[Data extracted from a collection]
- - - -

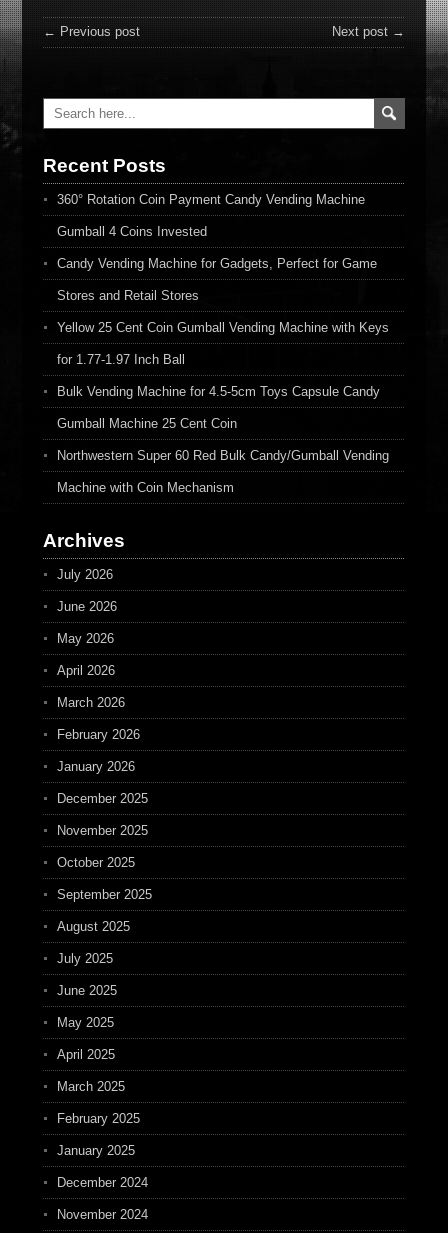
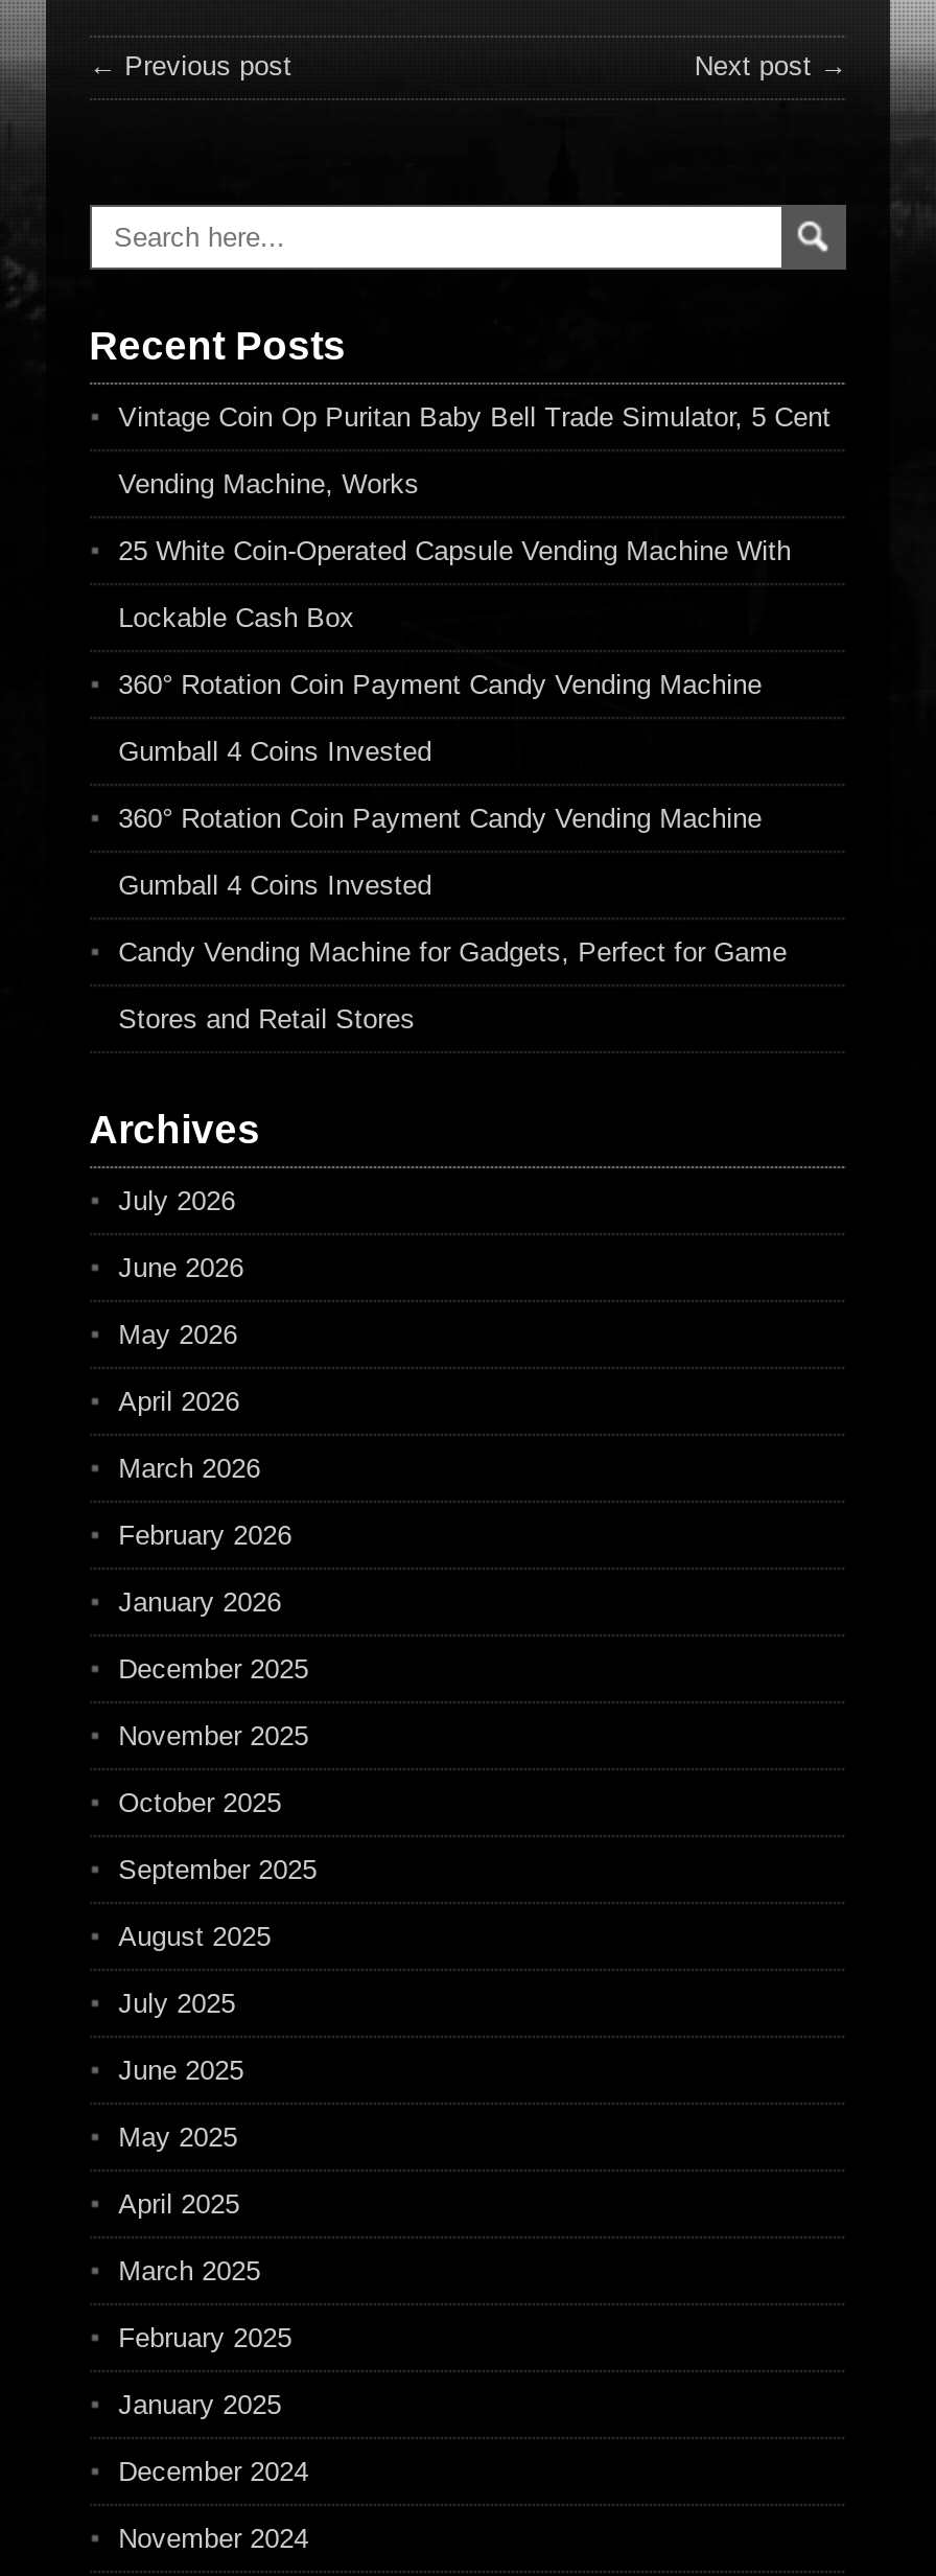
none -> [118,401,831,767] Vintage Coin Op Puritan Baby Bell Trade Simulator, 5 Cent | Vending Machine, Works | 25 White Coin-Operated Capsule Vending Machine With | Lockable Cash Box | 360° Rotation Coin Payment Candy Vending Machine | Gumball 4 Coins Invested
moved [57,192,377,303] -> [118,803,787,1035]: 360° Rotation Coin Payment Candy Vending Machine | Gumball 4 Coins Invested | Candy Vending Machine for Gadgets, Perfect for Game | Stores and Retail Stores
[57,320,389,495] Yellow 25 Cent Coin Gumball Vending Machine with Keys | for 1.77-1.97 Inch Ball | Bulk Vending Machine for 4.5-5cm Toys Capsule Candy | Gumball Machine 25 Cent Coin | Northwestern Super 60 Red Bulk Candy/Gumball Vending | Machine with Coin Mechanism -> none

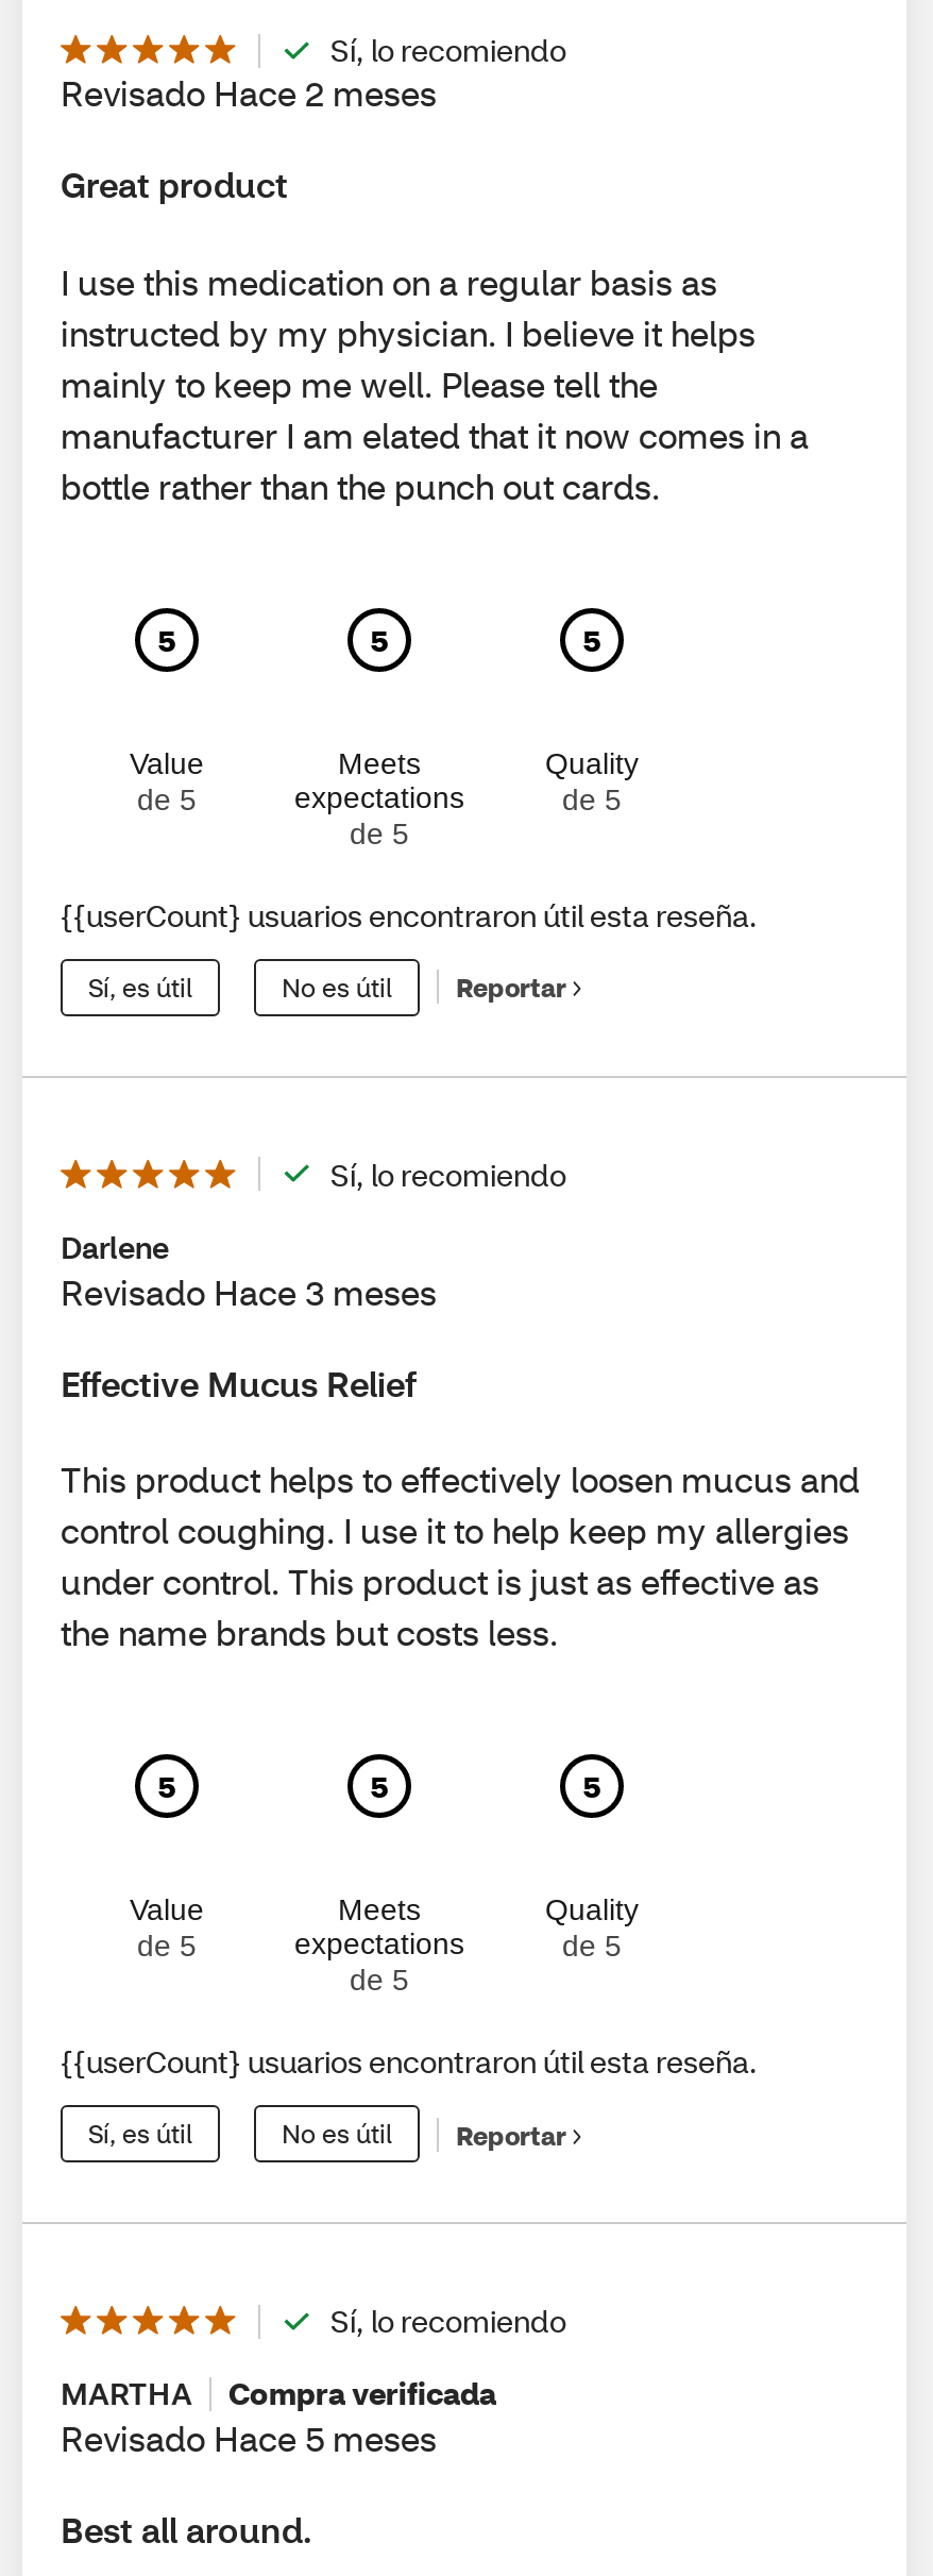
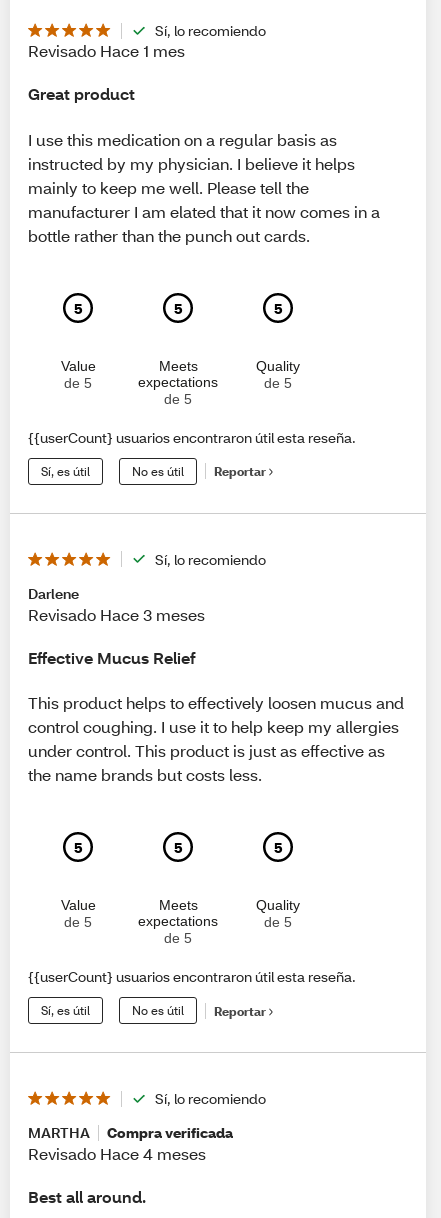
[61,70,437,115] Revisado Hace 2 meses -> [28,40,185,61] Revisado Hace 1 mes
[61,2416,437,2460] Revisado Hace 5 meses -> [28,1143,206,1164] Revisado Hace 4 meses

- - - -

- _What to produce_
Each line in the records above that contains the word "Payment" must be copied.

- _Response to this task_
none -> [118,401,831,767] Vintage Coin Op Puritan Baby Bell Trade Simulator, 5 Cent | Vending Machine, Works | 25 White Coin-Operated Capsule Vending Machine With | Lockable Cash Box | 360° Rotation Coin Payment Candy Vending Machine | Gumball 4 Coins Invested
moved [57,192,377,303] -> [118,803,787,1035]: 360° Rotation Coin Payment Candy Vending Machine | Gumball 4 Coins Invested | Candy Vending Machine for Gadgets, Perfect for Game | Stores and Retail Stores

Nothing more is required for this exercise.